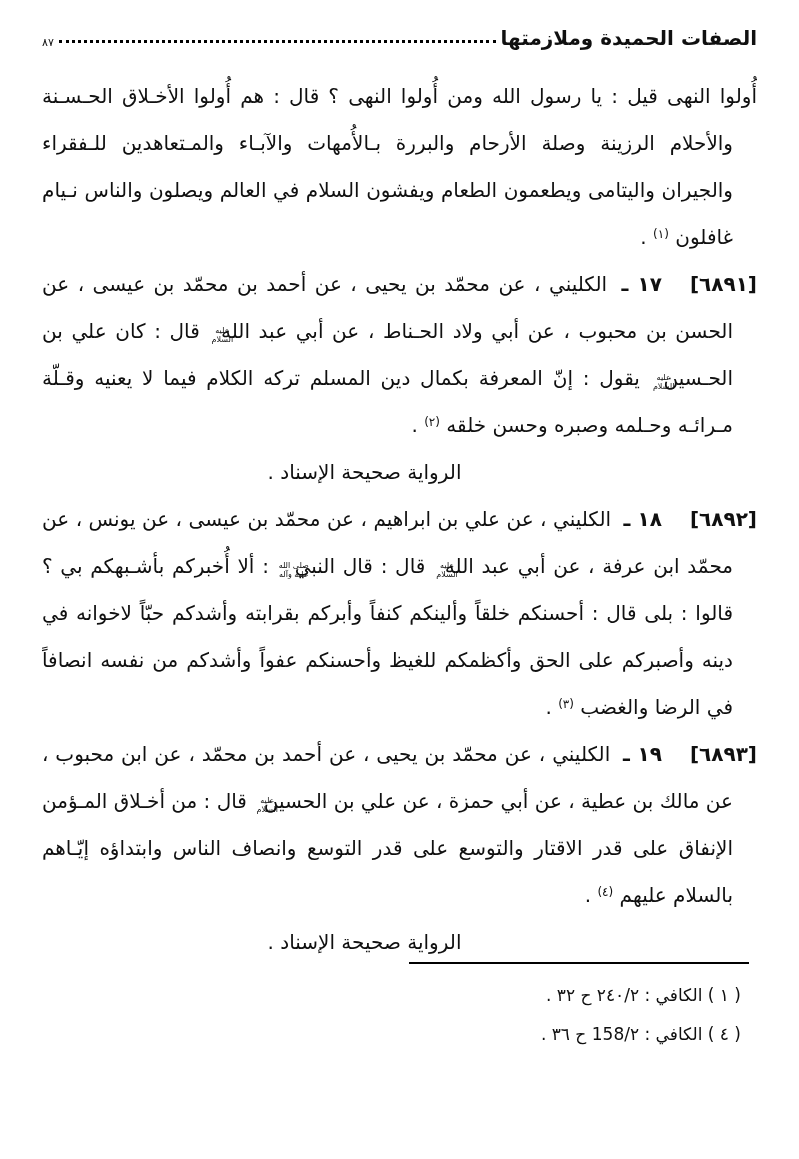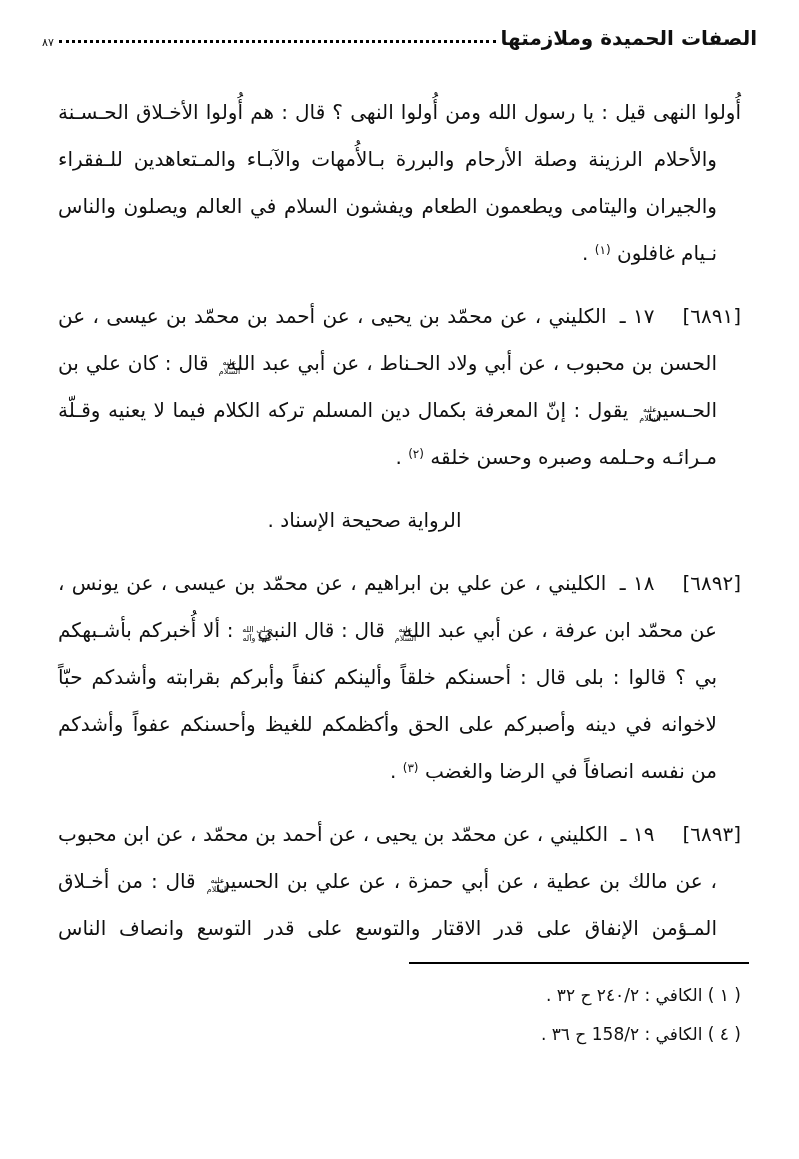--- a/index.html
+++ b/index.html
@@ -21,23 +21,23 @@
   .hdr .pno{font-size:11px;white-space:nowrap;padding-bottom:1px;}
   
   .bodytext{
     margin-top:23px;
     font-size:20px;
     line-height:47px;
     text-align:justify;
     max-height:892px;
     overflow:hidden;
   }
-  .bodytext p{margin:16px;padding-right:24px;text-indent:-24px;}
-  .hid{font-weight:normal;margin-left:28px;letter-spacing:1px;}
-  .hnum{font-weight:normal;margin-left:6px;}
+  .bodytext p{margin:0;padding-right:24px;text-indent:-24px;}
+  .hid{font-weight:bold;margin-left:28px;letter-spacing:1px;}
+  .hnum{font-weight:bold;margin-left:6px;}
   .fref{font-size:12px;line-height:0;vertical-align:6px;letter-spacing:1px;}
   .grade{
     font-weight:normal;
     text-align:center;
     padding-right:70px !important;
     text-indent:0 !important;
   }
   
   .sym{
     display:inline-block;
--*--
■ REQUIRED WORK
When copying the material, leave every image behind and keep each line verbatim.

■ PROBLEM SOLUTION
--- a/index.html
+++ b/index.html
@@ -21,23 +21,23 @@
   .hdr .pno{font-size:11px;white-space:nowrap;padding-bottom:1px;}
   
   .bodytext{
     margin-top:23px;
     font-size:20px;
     line-height:47px;
     text-align:justify;
     max-height:892px;
     overflow:hidden;
   }
-  .bodytext p{margin:16px;padding-right:24px;text-indent:-24px;}
-  .hid{font-weight:normal;margin-left:28px;letter-spacing:1px;}
-  .hnum{font-weight:normal;margin-left:6px;}
+  .bodytext p{margin:0;padding-right:24px;text-indent:-24px;}
+  .hid{font-weight:bold;margin-left:28px;letter-spacing:1px;}
+  .hnum{font-weight:bold;margin-left:6px;}
   .fref{font-size:12px;line-height:0;vertical-align:6px;letter-spacing:1px;}
   .grade{
     font-weight:normal;
     text-align:center;
     padding-right:70px !important;
     text-indent:0 !important;
   }
   
   .sym{
     display:inline-block;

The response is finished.